Longtime Ely Outfitter Steve Piragis said the devices are getting more popular among his clients. His staff said most of their units are booked all summer.

“With more and more paddlers out with such devices, and sat phones, which we also rent, comes the possibility that they can be used in less than an emergency for a convenience rescue. That possibility is enhanced by the influx of newbies to the wilderness this year,” Piragis noted. “So far it’s not out of hand. But there have been some instances where a rescue would not have happened and the situation could have been remedied without calling for the rescue squad. Thankfully we still have a great squad of volunteers but they may burn out if it got worse. “

Some wilderness experts say the happy ending for the Indiana man may mask a more important take-away message from the incident: Is technology emboldening unprepared people into taking unnecessary risks? In wild areas, self-sufficiency can’t just be the goal, it has to be the rule. What if the SOS unit had malfunctioned? What if the man had been too hypothermic to operate it? Nothing can replace being properly prepared. Nothing is safer than knowing when not to go.

Spurring overconfidence?

Ken Gilbertson, professor of environmental and outdoor education at the University of Minnesota Duluth who has been guiding and teaching wilderness travel for 50 years — including instructing wilderness rescue courses — said a long-raging debate continues over how much communication may be too much in wilderness areas. That debate renews every time emergency communication technology improves, he noted, first when cell phone towers were erected near wilderness areas and now with inexpensive satellite devices readily available.

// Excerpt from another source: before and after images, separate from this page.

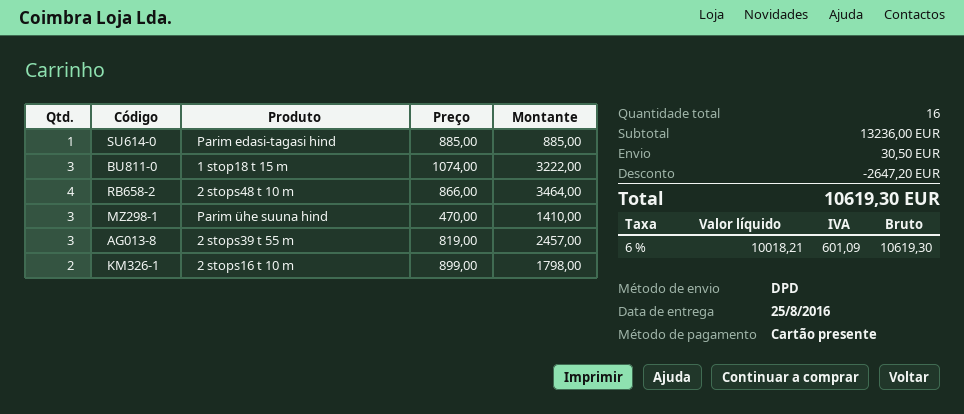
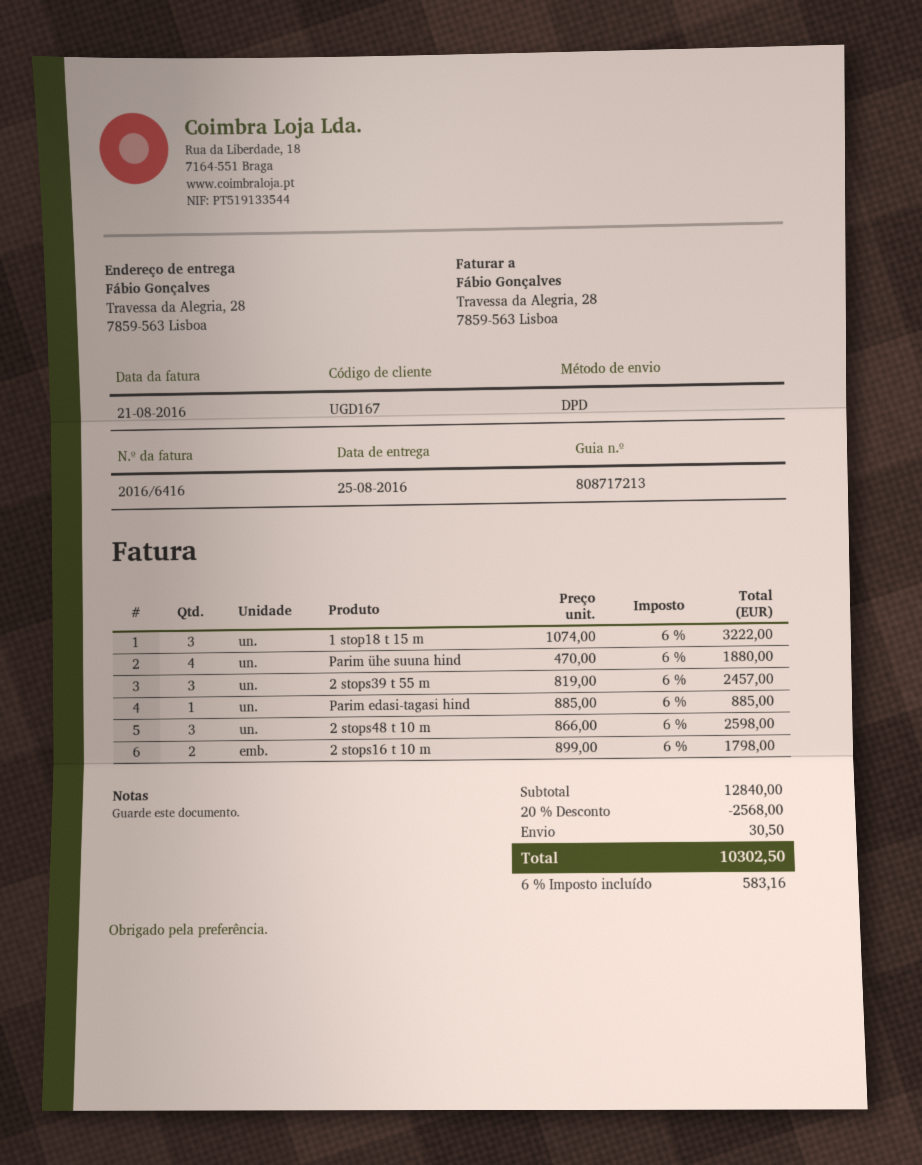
2 stops48 t 10 m: 4 x 866.00 = 3464.00 -> 3 x 866.00 = 2598.00
Parim ühe suuna hind: 3 x 470.00 = 1410.00 -> 4 x 470.00 = 1880.00
subtotal: 13236.00 -> 12840.00
discount: 2647.20 -> 2568.00
tax: 6% = 601.09 -> 6% = 583.16
total: 10619.30 -> 10302.50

“Some people would say this (latest BWCAW rescue) shows exactly why we need communication in the wilderness. The device worked. He used it. He survived,’’ Gilbertson said. “But there’s another view that says this shows exactly why we shouldn’t fall back on technology to save us, that people who are unprepared for wilderness travel maybe shouldn’t be there.”

The debate isn’t just around the BWCAW, but surfaces as more inexperienced adventure seekers try to scale famous mountain summits.

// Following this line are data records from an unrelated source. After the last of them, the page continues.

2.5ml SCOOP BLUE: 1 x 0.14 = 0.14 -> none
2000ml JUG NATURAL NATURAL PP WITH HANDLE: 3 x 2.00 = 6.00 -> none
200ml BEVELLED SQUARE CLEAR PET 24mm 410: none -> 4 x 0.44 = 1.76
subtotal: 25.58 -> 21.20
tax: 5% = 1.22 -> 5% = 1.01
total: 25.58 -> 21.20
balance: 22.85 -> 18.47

“There’s a huge argument going on in the wilderness education and wilderness travel professions over how many people are climbing Everest and Denali now and who expect, at the push of a button, to be plucked off the mountain if anything goes wrong,’’ Gilbertson said. “Adding this layer of technology really gets to the heart of the question of why we go into wilderness in the first place.”

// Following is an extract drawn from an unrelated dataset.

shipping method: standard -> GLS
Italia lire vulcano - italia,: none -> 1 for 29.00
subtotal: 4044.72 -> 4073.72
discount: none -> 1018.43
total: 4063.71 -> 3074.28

In some areas, the devices are required by the managing natural resource agencies for any groups venturing out. But the technology shouldn’t be used as a substitute for experience, common sense and wilderness values, Gilbertson noted, citing a case earlier this year when inexperienced BWCAW campers used a cell phone to summon help.

“It turned out they weren’t really in any distress or danger. They just got themselves into an area where they didn’t feel like paddling out. So the rescue squad went in to find them and here they were sitting in another group’s campsite waiting to be taken out,’’ Gilbertson noted. “They left all their gear behind.”

The problem of inexperienced people going beyond their capabilities into wild areas has amplified during the COVID-19 pandemic, just as Gilbertson predicted in a July News Tribune article, as more people seek outdoor refuge.

In the end, Gilbertson noted, because it’s impossible to stop people from making bad decisions, the question may be moot. But it’s still worth raising.

“This isn’t just a philosophical question. It’s a real question… The biggest concern here is with the rescuers. These calls are pulling (rescuers) away from other emergencies. It’s putting them in danger. And it’s costing taxpayers a lot of money,’’ Gilbertson noted. “What if one of the rescue squad had tipped in that icy water, in the dark? This could have been a far different story then.”